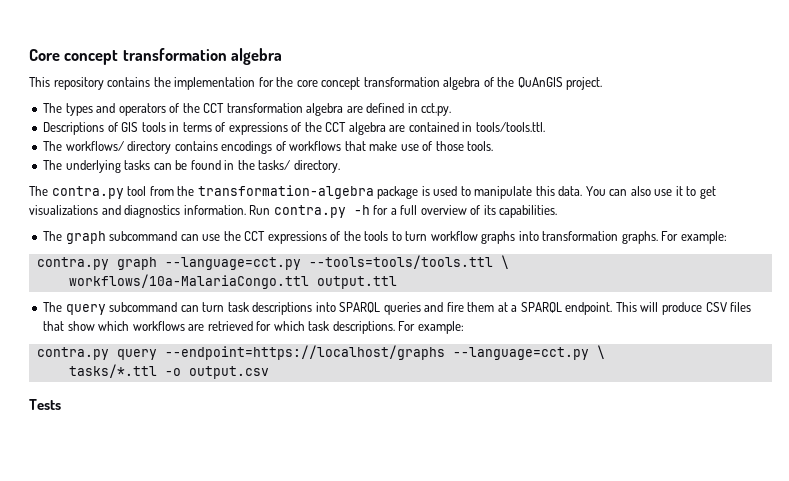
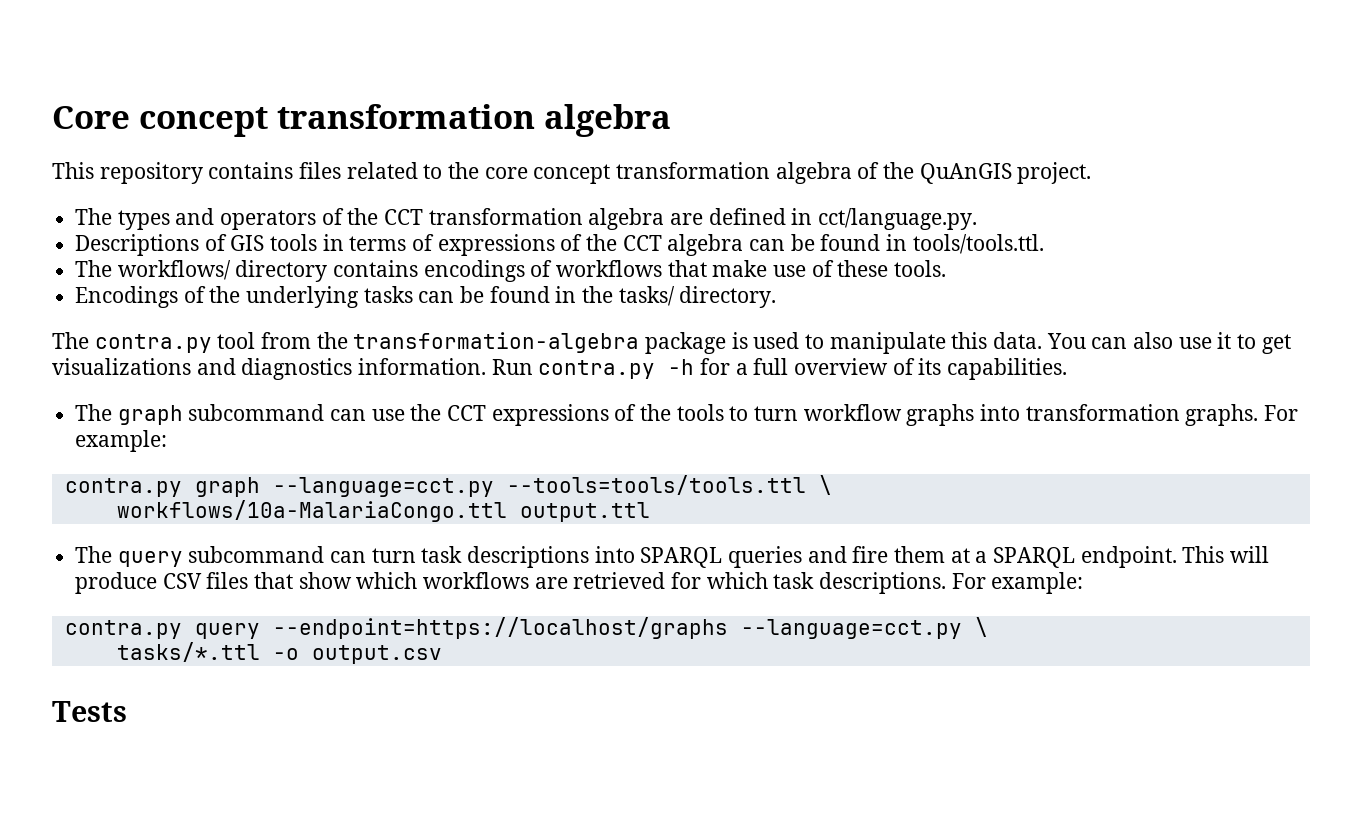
- This repository contains the implementation for the core concept transformation algebra of the QuAnGIS project.
+ This repository contains files related to the core concept transformation algebra of the QuAnGIS project.
- The types and operators of the CCT transformation algebra are defined in cct.py.
+ The types and operators of the CCT transformation algebra are defined in cct/language.py.
- Descriptions of GIS tools in terms of expressions of the CCT algebra are contained in tools/tools.ttl.
+ Descriptions of GIS tools in terms of expressions of the CCT algebra can be found in tools/tools.ttl.
- The workflows/ directory contains encodings of workflows that make use of those tools.
+ The workflows/ directory contains encodings of workflows that make use of these tools.
- The underlying tasks can be found in the tasks/ directory.
+ Encodings of the underlying tasks can be found in the tasks/ directory.

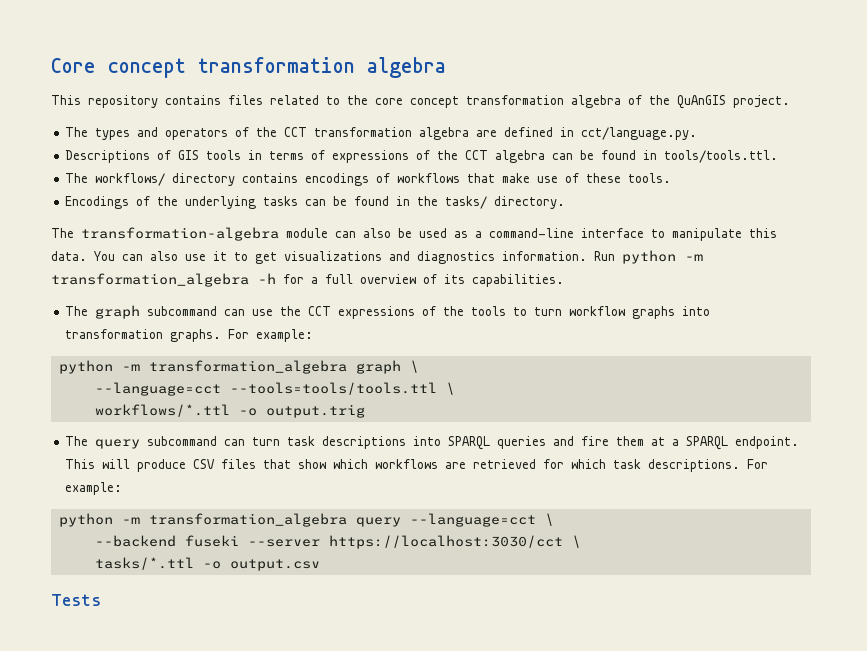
- The contra.py tool from the transformation-algebra package is used to manipulate this data.
+ The transformation-algebra module can also be used as a command-line interface to manipulate this data.
- Run contra.py -h for a full overview of its capabilities.
+ Run python -m transformation_algebra -h for a full overview of its capabilities.
- contra.py graph --language=cct.py --tools=tools/tools.ttl \
+ python -m transformation_algebra graph \
+ --language=cct --tools=tools/tools.ttl \
- workflows/10a-MalariaCongo.ttl output.ttl
+ workflows/*.ttl -o output.trig
- contra.py query --endpoint=https://localhost/graphs --language=cct.py \
+ python -m transformation_algebra query --language=cct \
+ --backend fuseki --server https://localhost:3030/cct \

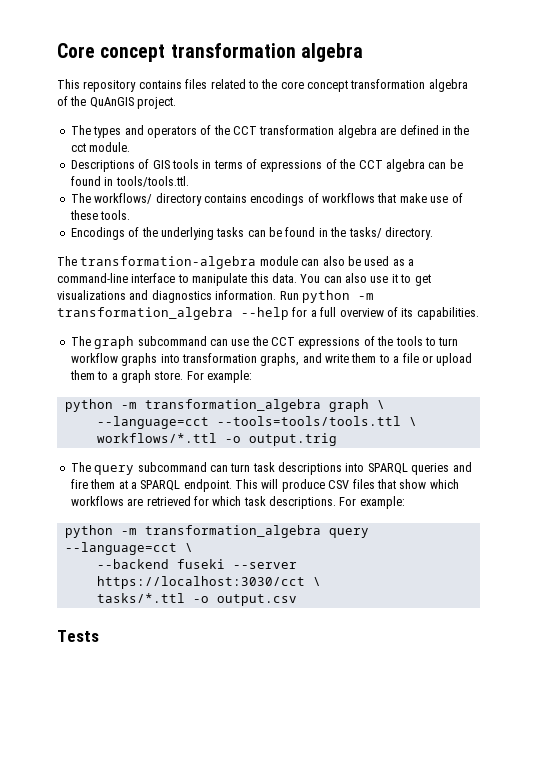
- The types and operators of the CCT transformation algebra are defined in cct/language.py.
+ The types and operators of the CCT transformation algebra are defined in the cct module.
- Run python -m transformation_algebra -h for a full overview of its capabilities.
+ Run python -m transformation_algebra --help for a full overview of its capabilities.
- The graph subcommand can use the CCT expressions of the tools to turn workflow graphs into transformation graphs.
+ The graph subcommand can use the CCT expressions of the tools to turn workflow graphs into transformation graphs, and write them to a file or upload them to a graph store.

> **Assignment**:
Excluding pictures, copy exactly the lines from the line containing "- contra.py graph" through the last line of the data, inclusive.

> **Answer for this exercise**:
- contra.py graph --language=cct.py --tools=tools/tools.ttl \
+ python -m transformation_algebra graph \
+ --language=cct --tools=tools/tools.ttl \
- workflows/10a-MalariaCongo.ttl output.ttl
+ workflows/*.ttl -o output.trig
- contra.py query --endpoint=https://localhost/graphs --language=cct.py \
+ python -m transformation_algebra query --language=cct \
+ --backend fuseki --server https://localhost:3030/cct \

- The types and operators of the CCT transformation algebra are defined in cct/language.py.
+ The types and operators of the CCT transformation algebra are defined in the cct module.
- Run python -m transformation_algebra -h for a full overview of its capabilities.
+ Run python -m transformation_algebra --help for a full overview of its capabilities.
- The graph subcommand can use the CCT expressions of the tools to turn workflow graphs into transformation graphs.
+ The graph subcommand can use the CCT expressions of the tools to turn workflow graphs into transformation graphs, and write them to a file or upload them to a graph store.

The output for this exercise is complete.